-------- Data section
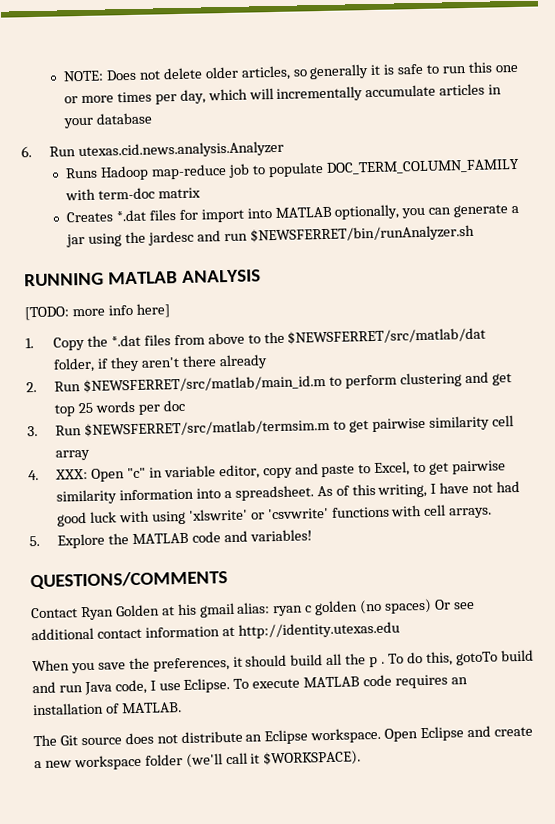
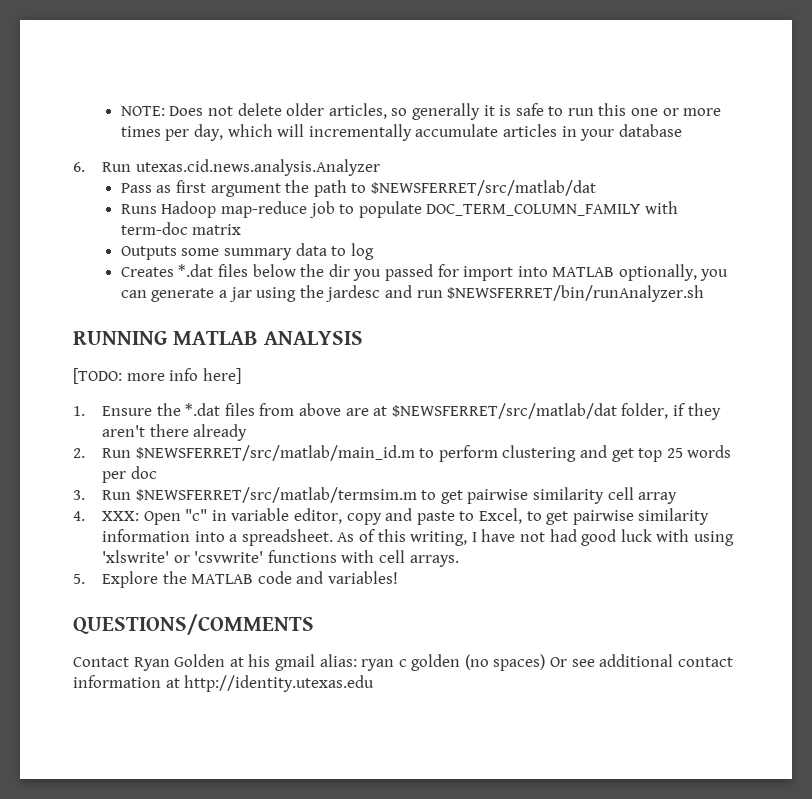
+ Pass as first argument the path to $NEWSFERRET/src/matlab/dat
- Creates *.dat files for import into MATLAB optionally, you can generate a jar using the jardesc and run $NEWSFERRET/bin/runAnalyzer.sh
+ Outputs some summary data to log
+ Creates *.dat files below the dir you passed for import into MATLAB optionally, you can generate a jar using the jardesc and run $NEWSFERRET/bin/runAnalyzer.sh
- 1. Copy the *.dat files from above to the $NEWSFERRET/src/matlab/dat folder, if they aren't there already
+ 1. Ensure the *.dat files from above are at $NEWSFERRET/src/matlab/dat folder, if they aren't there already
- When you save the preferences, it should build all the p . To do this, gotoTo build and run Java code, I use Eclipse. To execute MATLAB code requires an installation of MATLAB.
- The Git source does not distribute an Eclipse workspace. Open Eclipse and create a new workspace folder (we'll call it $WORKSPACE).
----------------
-------- Data section
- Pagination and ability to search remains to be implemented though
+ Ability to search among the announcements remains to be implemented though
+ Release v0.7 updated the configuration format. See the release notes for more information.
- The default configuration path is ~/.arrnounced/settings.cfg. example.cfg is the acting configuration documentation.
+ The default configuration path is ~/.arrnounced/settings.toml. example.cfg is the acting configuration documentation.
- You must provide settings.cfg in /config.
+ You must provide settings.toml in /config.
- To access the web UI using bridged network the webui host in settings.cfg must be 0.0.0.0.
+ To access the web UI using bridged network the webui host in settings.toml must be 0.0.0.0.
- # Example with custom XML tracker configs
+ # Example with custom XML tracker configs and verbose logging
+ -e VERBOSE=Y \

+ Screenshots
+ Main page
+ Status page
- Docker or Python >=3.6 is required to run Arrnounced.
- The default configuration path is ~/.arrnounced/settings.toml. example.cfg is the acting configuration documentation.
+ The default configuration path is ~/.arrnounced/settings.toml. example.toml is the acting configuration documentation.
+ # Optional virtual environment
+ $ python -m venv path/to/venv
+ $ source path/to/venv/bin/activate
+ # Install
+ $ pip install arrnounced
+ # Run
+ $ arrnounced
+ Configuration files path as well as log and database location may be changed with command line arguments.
----------------
Both the line containing "settings.toml must be 0.0.0.0." and the line containing "Optional virtual environment" belong in the answer. Print them and every line above that falls between them exactly, and no others.

+ To access the web UI using bridged network the webui host in settings.toml must be 0.0.0.0.
- # Example with custom XML tracker configs
+ # Example with custom XML tracker configs and verbose logging
+ -e VERBOSE=Y \

+ Screenshots
+ Main page
+ Status page
- Docker or Python >=3.6 is required to run Arrnounced.
- The default configuration path is ~/.arrnounced/settings.toml. example.cfg is the acting configuration documentation.
+ The default configuration path is ~/.arrnounced/settings.toml. example.toml is the acting configuration documentation.
+ # Optional virtual environment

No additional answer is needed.